Saturday, March 12, 2011

Remembering those in Japan and Christ Church, NZ

It is sometimes easy to forget the disasters befalling our fellow human beings. In what might be a form of compassion fatigue I find myself trying to tune out what I learn in the news. Our news tells us of wars, starvation, disease, and environmental tragedy around the world daily/ hourly - and possibly in an effort to keep going  I for one try to focus on my own small part of the world, perhaps hoping by staying positive I can somehow make a difference to the people in my life at least.And working with children, there is always the pull to the present, to life, and small joys.

But this evening I know I would like to take time to reflect on the experience of the people in Japan.In respect for their tragedy I want to hold them in my thoughts, not letting anything else intrude.  

7 comments:

Geraldine said...

It's hard to imagine what it would be like to be in Japan right now. I've been thinking about the plight of all the people there too. The images are so hard to look at. We can only hope that things will start to turn around for the better and soon. So very sad.

Early Childhood Education and Common Sense said...

Thanks Ger!

Melissa @ The Chocolate Muffin Tree said...

I feel when I look at those images from the news about Japan that they are not even real...it is difficult for my mind to comprehend what is even going on? I feel so sad for all the people who have to go through this and hope they come out of this stronger! My daughter has seen some of the images and it is even more difficult for her to comprehend. How will you explain this horrific event to the children that you teach?

Early Childhood Education and Common Sense said...

Hi Melissa,
I don't feel this will come up with my children.If someone hears about it out on the news or from parents, I think we will just acknowledge it. and follow the lead of the child.

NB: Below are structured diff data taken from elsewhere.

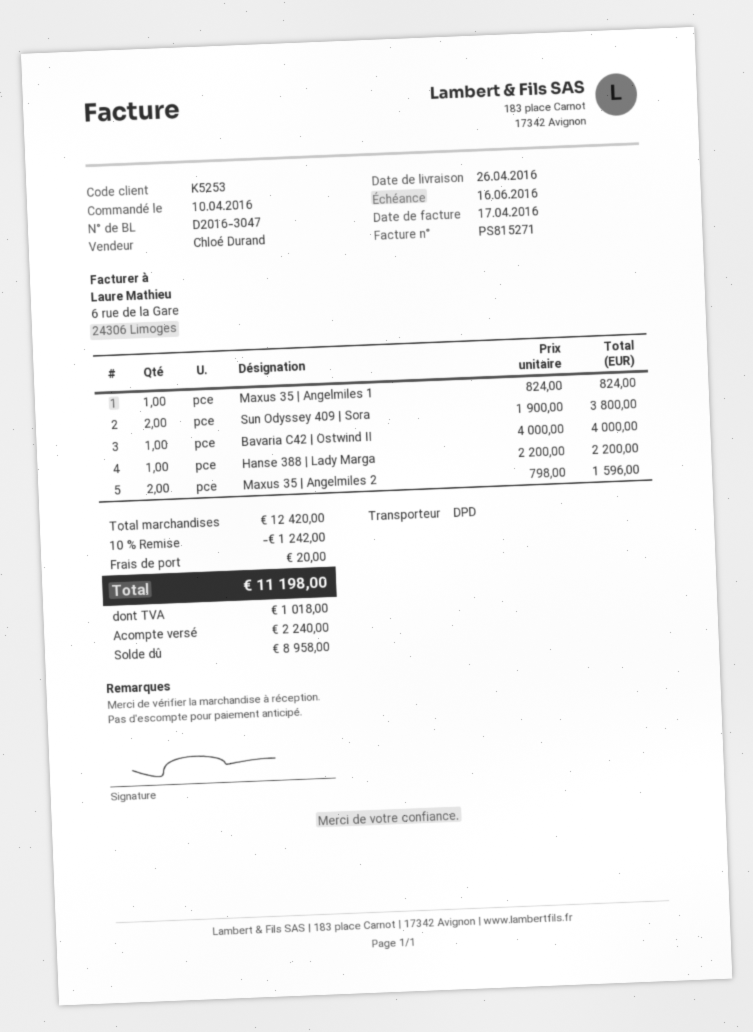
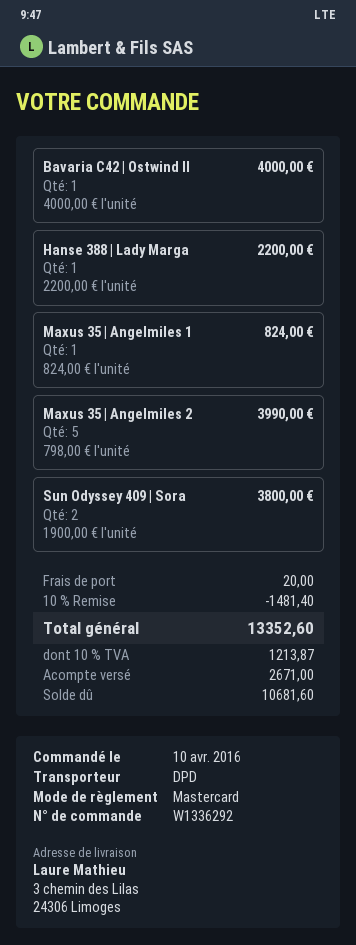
Maxus 35 | Angelmiles 2: 2 x 798.00 = 1596.00 -> 5 x 798.00 = 3990.00
discount: 10% = 1242.00 -> 10% = 1481.40
tax: 1018.00 -> 1213.87
total: 11198.00 -> 13352.60
deposit: 2240.00 -> 2671.00
balance: 8958.00 -> 10681.60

I wouldn't tend to bring it up.

I do think disasters and horrific images like this are frightening for small children, but all we can do is acknowledge, possibly talk about the facts, and offer comfort.I think because children sometimes imagine things to be even more terrible than they may be, and worry about the safety of their own homes, and especially their parents, I think we could offer reassurance that this particular disaster is factually happening far away, etc., and maybe even think of things as a family, we could do to help the people, such as in Japan, also focusing on the rescuers, and how many people from all over the world are coming to Japan's aid.This could be reassuring and put the child's mind at ease, as well focus on what we can do to help.

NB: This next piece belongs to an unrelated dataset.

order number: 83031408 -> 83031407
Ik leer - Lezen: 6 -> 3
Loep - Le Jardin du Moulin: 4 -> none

There is a women with a website who has a small project for those who want to take time to offer thoughts for the people suffering in Japan. It is called Considerthiswisdom.com (10 to 10). I'm sorry I don't have the link here. I heard about her on a CBC(public radio) talk show today, and briefly looked it up but it was under construction.

I hope this helps?

B

MullenAvenueWorkshop said...

Melissa,
I had another few thoughts. First please note I'm no expert, but as an educator, what about taking out the atlas, or globe, and do some research on Japan, or also take out some books at the library about earthquakes. Knowledge I think is always a good way to deal with anxiety - for anyone.

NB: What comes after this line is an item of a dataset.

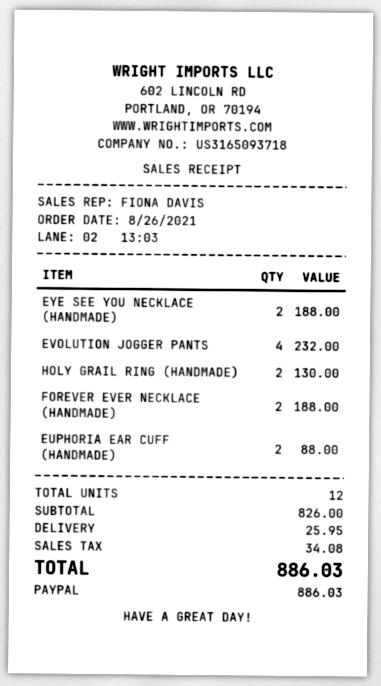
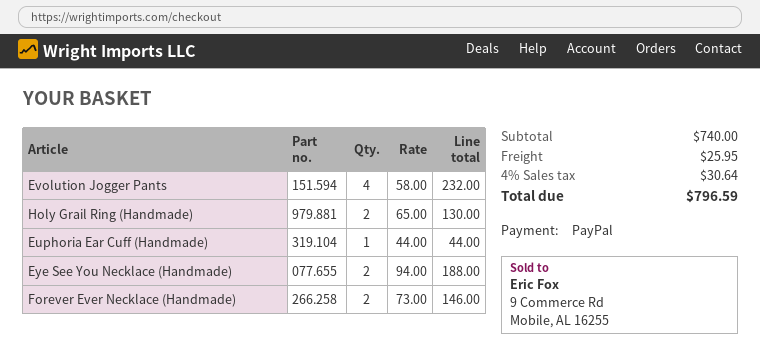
FOREVER EVER NECKLACE (HANDMADE): 2 for 188.00 -> 2 for 146.00
EUPHORIA EAR CUFF (HANDMADE): 2 for 88.00 -> 1 for 44.00
subtotal: 826.00 -> 740.00
tax: 34.08 -> 30.64
total: 886.03 -> 796.59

However also a person needs to be aware that although a child may view the images of a disaster on t.v., he or she may not want to talk about it, might not be ready to process it. These are just some of my thoughts.
Take care,
B

Melissa @ The Chocolate Muffin Tree said...

Thanks for all your input Brenda! My daughter loves maps and that would be a great way to show that it is far away. She always wants me to point where we live on a map. She is fascinated with weather and would actually like learning about why there are earthquakes and other natural disasters.

MullenAvenueWorkshop said...

Your welcome Melissa, hope it may help.